N: Naturally, it is up to each of us to choose which interpretation of these laws to use (and there are a fair few to pick from), but because we are part of a progressive synagogue, we believe in the rights of all.
L: So as a community we can decide the best way to interpret these laws to make them fit for our era because we think the ethical is more important than the ritual.
N: But Leo….surely there must be one thing, one single idea that is critical to our religion?

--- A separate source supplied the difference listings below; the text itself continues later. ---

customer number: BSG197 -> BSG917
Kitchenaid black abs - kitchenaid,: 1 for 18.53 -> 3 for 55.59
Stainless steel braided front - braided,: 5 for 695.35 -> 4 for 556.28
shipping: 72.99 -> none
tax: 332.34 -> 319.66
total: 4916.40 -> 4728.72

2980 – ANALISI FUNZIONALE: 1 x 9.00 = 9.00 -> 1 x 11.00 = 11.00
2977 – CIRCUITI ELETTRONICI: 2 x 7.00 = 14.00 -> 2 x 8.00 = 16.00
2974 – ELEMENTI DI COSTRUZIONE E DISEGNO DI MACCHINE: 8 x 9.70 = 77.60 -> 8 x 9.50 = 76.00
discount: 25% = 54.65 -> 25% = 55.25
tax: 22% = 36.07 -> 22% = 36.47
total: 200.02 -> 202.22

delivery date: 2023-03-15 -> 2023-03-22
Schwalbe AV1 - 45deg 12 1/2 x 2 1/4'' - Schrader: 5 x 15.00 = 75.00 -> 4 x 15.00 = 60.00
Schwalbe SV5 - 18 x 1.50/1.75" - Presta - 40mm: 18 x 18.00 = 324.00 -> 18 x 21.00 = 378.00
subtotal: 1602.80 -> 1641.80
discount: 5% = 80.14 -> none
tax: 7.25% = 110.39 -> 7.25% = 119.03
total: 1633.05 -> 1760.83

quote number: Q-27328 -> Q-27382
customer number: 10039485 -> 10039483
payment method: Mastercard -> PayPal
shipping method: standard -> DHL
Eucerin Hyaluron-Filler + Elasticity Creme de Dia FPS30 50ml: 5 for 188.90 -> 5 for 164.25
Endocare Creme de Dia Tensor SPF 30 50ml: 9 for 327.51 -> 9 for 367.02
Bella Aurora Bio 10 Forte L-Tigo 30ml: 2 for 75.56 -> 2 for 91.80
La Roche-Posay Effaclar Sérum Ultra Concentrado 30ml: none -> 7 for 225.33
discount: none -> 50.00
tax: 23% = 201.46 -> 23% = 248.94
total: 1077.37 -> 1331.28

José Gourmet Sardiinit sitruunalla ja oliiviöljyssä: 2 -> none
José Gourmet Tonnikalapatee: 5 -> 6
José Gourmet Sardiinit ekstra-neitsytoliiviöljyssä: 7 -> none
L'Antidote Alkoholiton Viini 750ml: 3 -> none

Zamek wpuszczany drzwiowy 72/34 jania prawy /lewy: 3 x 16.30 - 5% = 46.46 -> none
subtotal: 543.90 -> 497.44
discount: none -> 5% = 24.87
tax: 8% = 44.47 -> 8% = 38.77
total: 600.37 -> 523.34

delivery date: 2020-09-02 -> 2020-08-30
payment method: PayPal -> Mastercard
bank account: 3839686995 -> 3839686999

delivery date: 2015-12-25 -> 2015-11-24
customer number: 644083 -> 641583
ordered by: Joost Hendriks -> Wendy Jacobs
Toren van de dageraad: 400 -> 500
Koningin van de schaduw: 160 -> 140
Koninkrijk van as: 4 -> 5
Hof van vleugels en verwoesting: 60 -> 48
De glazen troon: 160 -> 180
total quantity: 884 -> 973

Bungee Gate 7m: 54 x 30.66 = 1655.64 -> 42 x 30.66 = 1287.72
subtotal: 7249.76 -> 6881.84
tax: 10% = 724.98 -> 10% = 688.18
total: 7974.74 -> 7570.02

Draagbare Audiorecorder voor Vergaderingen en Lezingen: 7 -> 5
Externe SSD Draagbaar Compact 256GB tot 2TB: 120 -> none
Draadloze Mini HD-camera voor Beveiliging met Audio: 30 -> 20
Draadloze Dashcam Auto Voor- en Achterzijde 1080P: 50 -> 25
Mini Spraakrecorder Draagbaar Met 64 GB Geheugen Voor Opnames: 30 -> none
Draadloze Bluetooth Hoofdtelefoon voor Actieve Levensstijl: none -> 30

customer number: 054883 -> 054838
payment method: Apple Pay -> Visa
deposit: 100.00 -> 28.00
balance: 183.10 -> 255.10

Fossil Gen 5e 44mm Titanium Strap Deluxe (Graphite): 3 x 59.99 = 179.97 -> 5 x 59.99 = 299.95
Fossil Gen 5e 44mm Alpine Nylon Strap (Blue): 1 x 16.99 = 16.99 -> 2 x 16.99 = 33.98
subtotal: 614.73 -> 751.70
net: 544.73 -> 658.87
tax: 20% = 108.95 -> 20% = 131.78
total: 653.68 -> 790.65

L: Well, actually Noah, there sort of is! In the first century BCE (over 2000 years ago), there were two Rabbinic schools; the school of Rabbi Hillel, and Rabbi Shammai. These schools had drastically opposed interpretations of the Torah; especially in terms of conversion from other religions. One day, a non-Jewish man came to the schools, and he said to them “If you can tell me the entirety of the Torah while I stand on one leg, you can convert me to Judaism right now”. Rabbi Shammai scoffed at the idea, and threw him out of the other study house. Rabbi Hillel, though, told the man to meet him personally. Hillel accepted the challenge, and told him: "What is hateful to you, do not do to your neighbour. That is the whole Torah; the rest is commentary—go and study it!"
N: This tells us that while everything else can be speculated upon, if you love your neighbour as you would love yourself, the other laws tend to be self-explanatory.
L: We’d like to thank our Hebrew teacher, John, for helping us throughout the process, and always coming to the lesson with an interesting story! We’ve really enjoyed our time with you – more than we imagined when we started. Thank you for making it so worthwhile and fun. We’d also like to thank Rabbi Rebecca for conducting our service - it was well worth the wait for you to come back from your sabbatical. Thanks very much to Dean and Shabbat Resouled for providing us with great music.
N: We’d also like to thank Mum for being there every step of the way, for organising the whole celebration with a smile on your face and always encouraging us, and of course for keeping us well fed and to Dad for keeping us relaxed and for his laid back attitude (except for when a hot drink goes near the computer), and our sister Talia for keeping us grounded and always giving us her honest opinion. All of the small things as well as the big have been so meaningful to us.
L: Also thanks to our amazing grandparents Booba, Savta and Saba – you each mean so much to us and we’re so happy to be part of our big crazy family.
N: We would also like to thank each other for always helping us learn our prayers, helping with our Dvar and being a great friend.
L: Thank you for listening. Enjoy the Kiddush.